◆ Work instruction ◆
Copy out, exactly as written, only the line containing "Crystal Butterfly - Medium" and the lines after it through the end of the records.

[[ Supplied records, beginning ]]

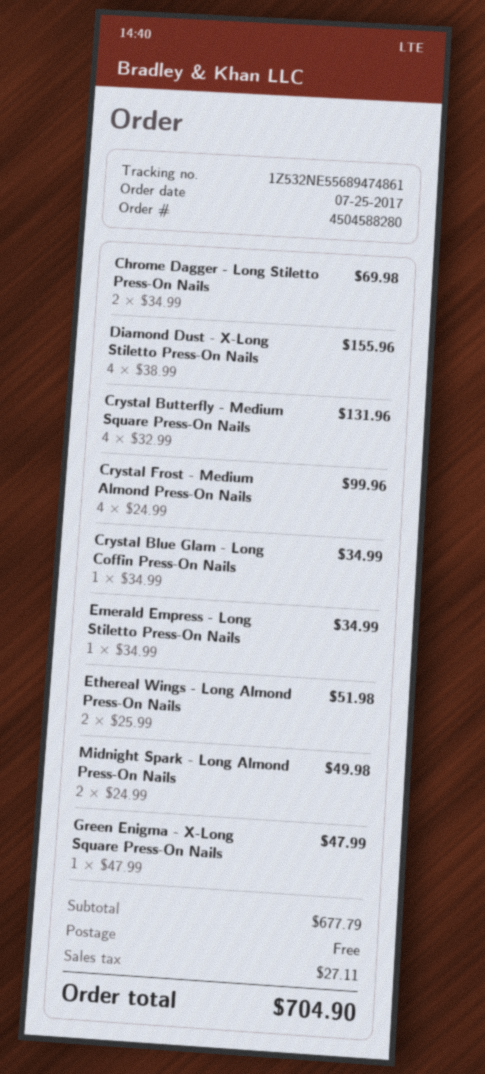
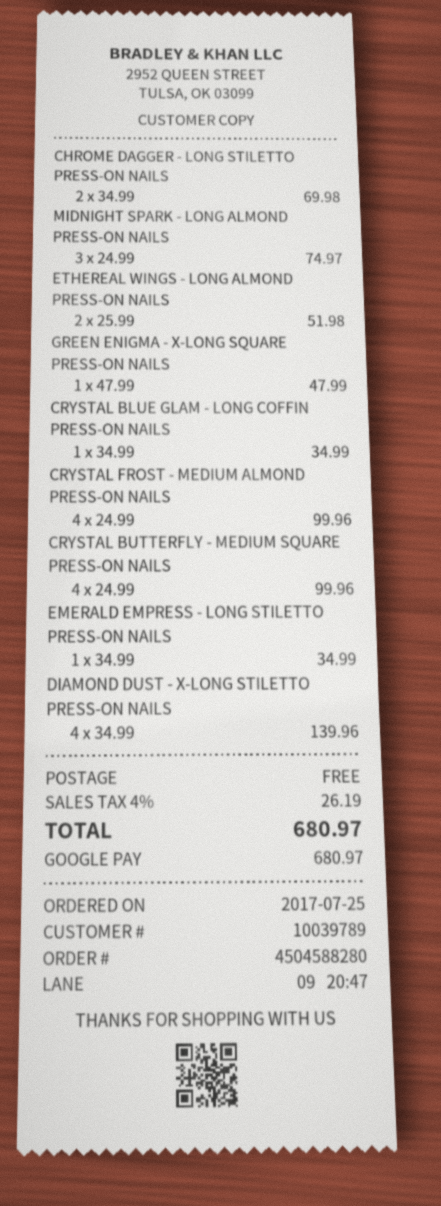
Diamond Dust - X-Long Stiletto Press-On Nails: 4 x 38.99 = 155.96 -> 4 x 34.99 = 139.96
Crystal Butterfly - Medium Square Press-On Nails: 4 x 32.99 = 131.96 -> 4 x 24.99 = 99.96
Midnight Spark - Long Almond Press-On Nails: 2 x 24.99 = 49.98 -> 3 x 24.99 = 74.97
tax: 27.11 -> 26.19
total: 704.90 -> 680.97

[[ Supplied records, end ]]

◆ Solution to this task ◆
Crystal Butterfly - Medium Square Press-On Nails: 4 x 32.99 = 131.96 -> 4 x 24.99 = 99.96
Midnight Spark - Long Almond Press-On Nails: 2 x 24.99 = 49.98 -> 3 x 24.99 = 74.97
tax: 27.11 -> 26.19
total: 704.90 -> 680.97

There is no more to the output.